The second housing part 22 has an essentially planar support surface 23 through which the two working channels 60 pass, being oriented perpendicular to the axis of rotation 11 . The support surface 23 is provided with a holding projection (no. 24 in 2 ) provided, which holds the distribution plate 50 transversely to the axis of rotation 11 on the housing. Furthermore, the distribution plate 50 is secured against twisting relative to the housing 20, for example by means of a cylindrical pin (not shown). The distribution plate 50 is therefore stationary relative to the housing 20.

A relative movement between the cylinder drum 40 and the distribution plate 50 takes place on the sliding surface 51 of the distribution plate 50 . The sliding surface 51 is rotationally symmetrical with respect to the axis of rotation 11 so that it allows the cylinder drum 40 to rotate. Furthermore, it is concavely curved so that it holds the cylinder drum 40 transversely to the axis of rotation 11 . A flat sliding surface is also conceivable. The rotary bearing of the cylinder drum 40 in the axial and radial directions is present solely via the sliding surface 51. The first and the second rotary bearing 31; 32 support the drive shaft 30 alone. The splined shaft toothing 34 is designed in such a way that essentially only a torque with respect to the axis of rotation 11 can be transmitted.

As already mentioned, the muzzle openings (No. 43 in 2 ) the cylinder 41 must be moved as close as possible to the axis of rotation 11 so that the cylinder drum 40 can be operated at a high speed. This basic principle is from DE 10 2015 208 925 A1 known. Within the scope of the invention, the working channels 60 are to be improved in such a way that the rotational speed of the cylinder drum 40 can be increased even further without the above-mentioned suction break occurring on the suction side, with the area of the orifice openings (No. 43 in 2 ) no cavitation occurs.

The inventors have recognized that it is advantageous for this if the fluid flow in the area of the orifice openings (No. 43 in 2 ) is deflected as little as possible. Therefore, the mouth channels 45, which are the mouth openings (No. 43 in 2 ) define, flat inclined to the axis of rotation 11 arranged.

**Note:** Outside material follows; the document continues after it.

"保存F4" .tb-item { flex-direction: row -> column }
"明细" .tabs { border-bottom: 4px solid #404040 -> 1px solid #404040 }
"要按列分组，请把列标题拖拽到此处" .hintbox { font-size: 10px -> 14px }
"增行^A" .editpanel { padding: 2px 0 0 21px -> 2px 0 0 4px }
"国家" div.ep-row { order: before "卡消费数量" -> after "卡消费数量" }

They therefore open out in a corner region of the cylinder 41 in question, in which the circular-cylindrical section 42 merges into a base of the cylinder 41 . In a conventional axial piston machine, the orifice channel opens completely at the bottom of the cylinder.

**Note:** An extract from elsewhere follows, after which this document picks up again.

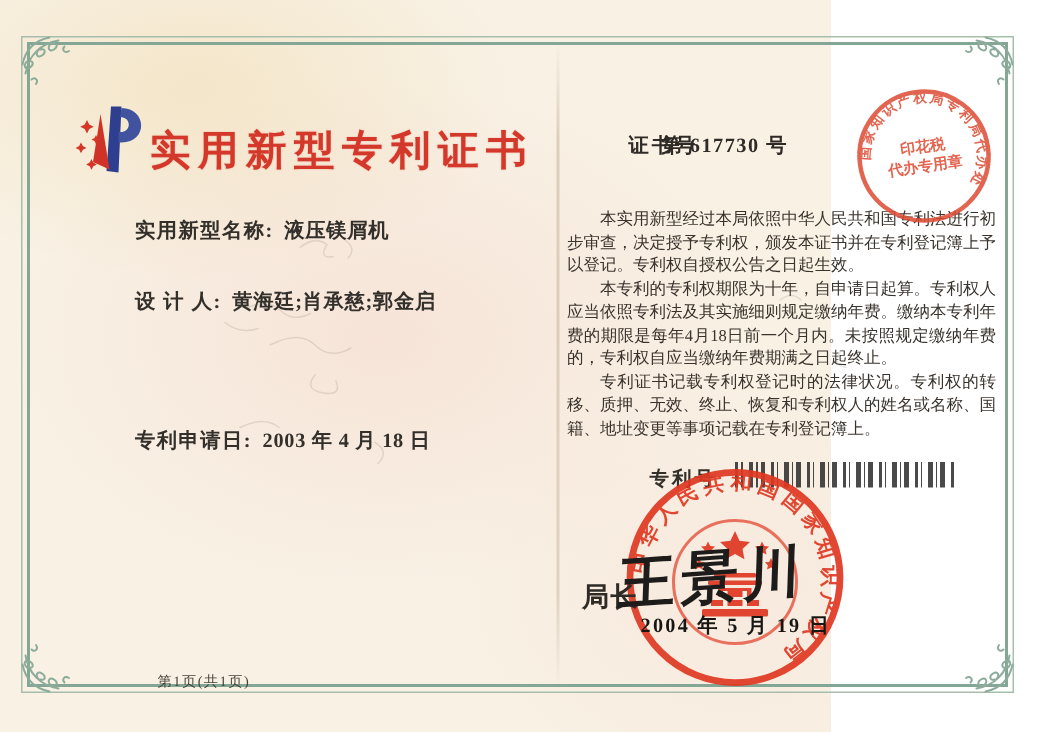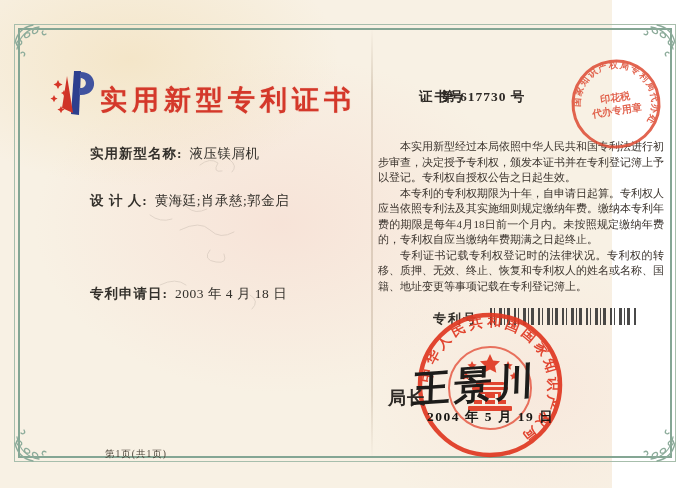"实用新型专利证书" #certificate { width: 612px -> 554px }
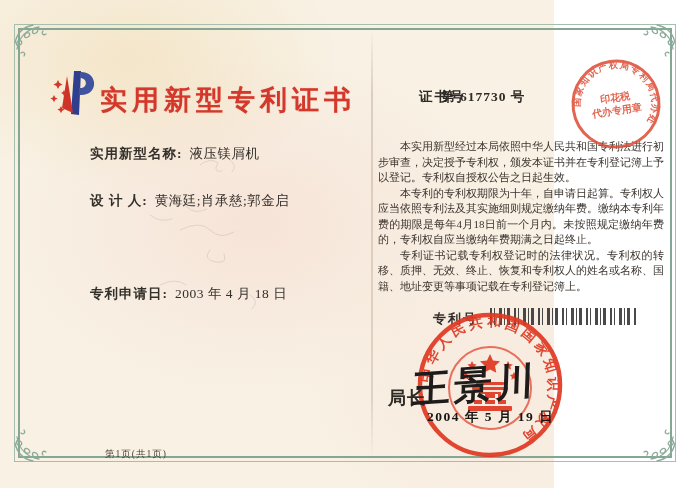"液压镁屑机" .field-row .val { font-weight: 400 -> 700 }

The two working channels 60 are mirror-symmetrical with respect to a plane of symmetry which contains the axis of rotation 11 . They each have a first, a second and a third section (nos. 61; 62 in 2 ); 63. The first section (No. 61 in 2 ) runs completely in the distribution plate 50. In the present case, this has a single opening for each working channel 50, which runs parallel to the axis of rotation 11 with a constant cross-sectional shape. The breakthrough is kidney-shaped. It can also be said that it is designed in the form of an elongated hole, which runs in a circular arc with respect to the axis of rotation 11 . The two breakthroughs mentioned are identical, since the present axial piston machine should be capable of 4 quadrants. That is, the direction of rotation of the drive shaft 30 should be reversible, and both working connections 64 should also be able to be operated either as a suction or as a pressure connection.

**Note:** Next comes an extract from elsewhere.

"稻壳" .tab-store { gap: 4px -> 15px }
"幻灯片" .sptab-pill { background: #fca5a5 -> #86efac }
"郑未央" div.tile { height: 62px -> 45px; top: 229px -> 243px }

The second section (No. 62 in 2 ) immediately follows the first section (No. 61 in 2 ), whereby it runs in the housing 20, namely in the second housing part 22. The second section (No. 62 in 2 ) also runs parallel to the axis of rotation 11. It has a constant cross-sectional shape which corresponds to the cross-sectional shape of the first section (No. 61 in 2 ) continues in alignment. At the transition between the first and second sections (No. 61; 62 in 2 ) there is accordingly no shoulder and no kink that could affect the fluid flow. The first and second sections (Nos. 61; 62 in 2 ) taken together are so long that an essentially turbulence-free flow running parallel to the axis of rotation 11 can form, in particular on the suction side. This flow is stopped at the orifice (No. 43 in 2 ) only minimally deflected. This disturbance in fluid flow is small compared to the disturbance caused by the rotating cylinder barrel 40. Accordingly, the occurrence of cavitation is largely avoided despite the centrifugal forces acting in the mouth channel 45, even if the cylinder drum 40 rotates very quickly.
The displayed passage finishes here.